Wales captain Sam Warburton had a stark reminder of the darkest moment in his short rugby career when he was forced to sit next to Vincent Clerc on his departing flight from New Zealand after the Rugby World Cup.
Warburton was infamously sent-off his side's semifinal clash against France for tip-tackling Clerc in just the 18th minute of the match.
France went onto win the match 9-8, denying Wales a maiden appearance in the World Cup final.
Warburton, who remained in Auckland for the IRB Awards dinner that followed the tournament, explained to a British newspaper how strange it was to find himself sitting next to Clerc on a flight to Brisbane.
"It was unbelievable," he told the Independent.
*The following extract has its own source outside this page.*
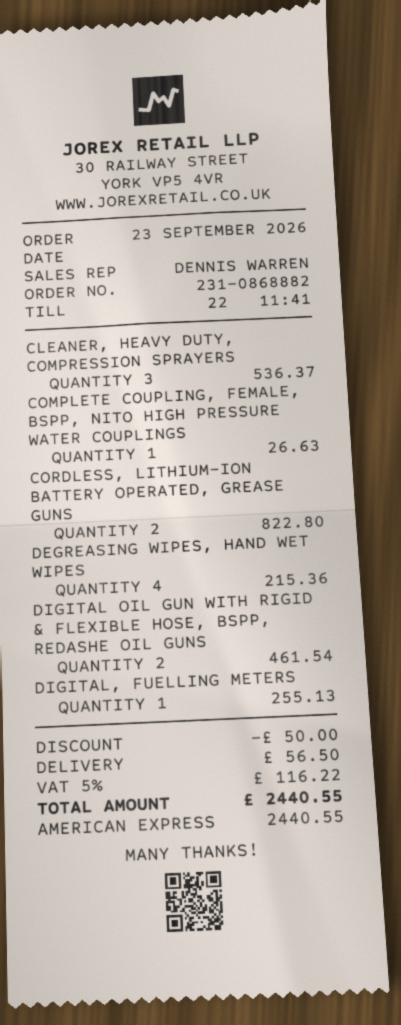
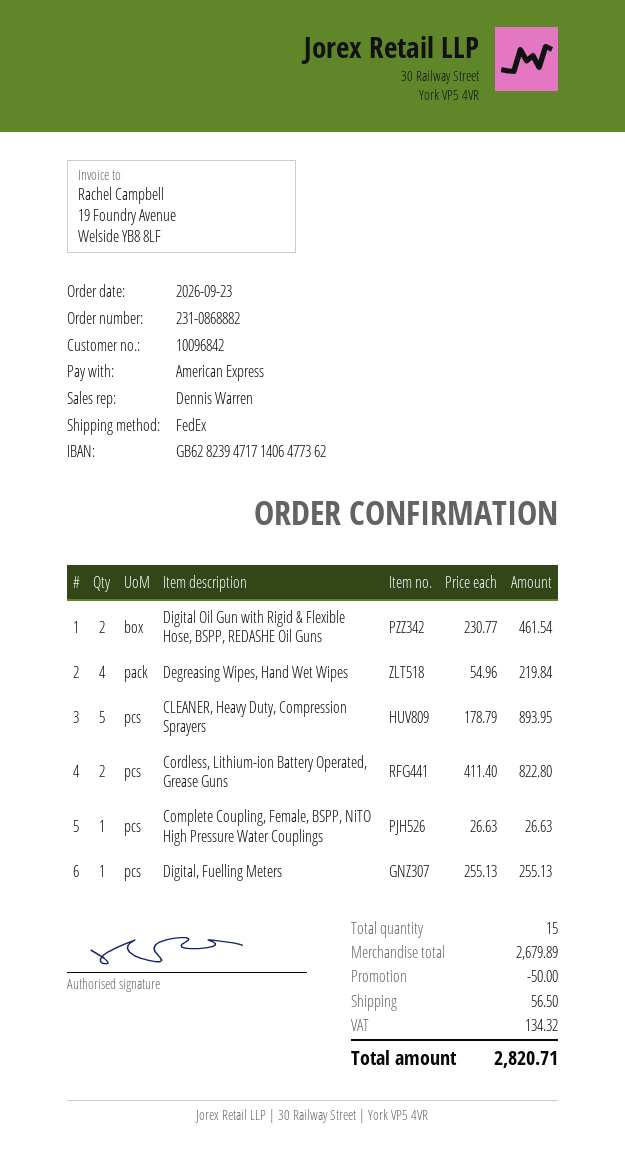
CLEANER, HEAVY DUTY, COMPRESSION SPRAYERS: 3 for 536.37 -> 5 for 893.95
DEGREASING WIPES, HAND WET WIPES: 4 for 215.36 -> 4 for 219.84
tax: 116.22 -> 134.32
total: 2440.55 -> 2820.71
"There must have been 10 flights out of Auckland that day but not only was I on the same plane as the French boys, but I was next to him," recalled Warburton.
"I was one of the last on to the plane and as I threw my bag into the over-head locker some of the French lads were sniggering because they could see what was happening.
"Vincent and I just looked at each other for a second and I thought, 'This could be really awkward'. But we shook hands and he asked me for a massage, which really broke the ice. That was the only time we mentioned the tackle.
"We just chatted about stuff in general, he's a good guy."
Following the send off Warburton said he feared a public backlash similar to David Beckham and Wayne Rooney who suffered red card shame at soccer World Cups.
"Thankfully I haven't had any hassle since I came home. People have congratulated me on how well Wales played."
The Welsh camp blasted referee Alain Rolland for days following the semifinal, claiming the dangerous tackle wasn't worthy of a red card and the Irishman acted too hastily.
But Warburton, serving a three-week ban that ends this weekend, said today he can't complain about Rolland's decision.
"At the end of the day the IRB said if you lift up a player and drop him it's a red card, and that's exactly what I did," Warburton said.
"I can't complain. There was no point in appealing against it and I didn't have a leg to stand on really."
Immediately after the semi-final, Warburton believed he'd committed "a normal tackle." But on video review he'd changed his mind.
"I have seen it played back, the tackle is a lot uglier than I thought it was at the time," he said.
"When I looked at it on the replays it looked worse than I thought it was."
The International Rugby Board supported Rolland for upholding the law about tip tackles, but Rolland has been overlooked for refereeing any of Wales' matches in the Six Nations next year.
Warburton hopes to hold onto the captaincy in the face of the return to fitness of Matthew Rees.
Rees was to lead Wales at the World Cup until he withdrew before the event with a neck injury. He returned to action for his club last weekend and said he'd like to be national skipper again.
Coach Warren Gatland will choose between them before Wales' last outing of the year against Australia on December 3 at Millennium Stadium.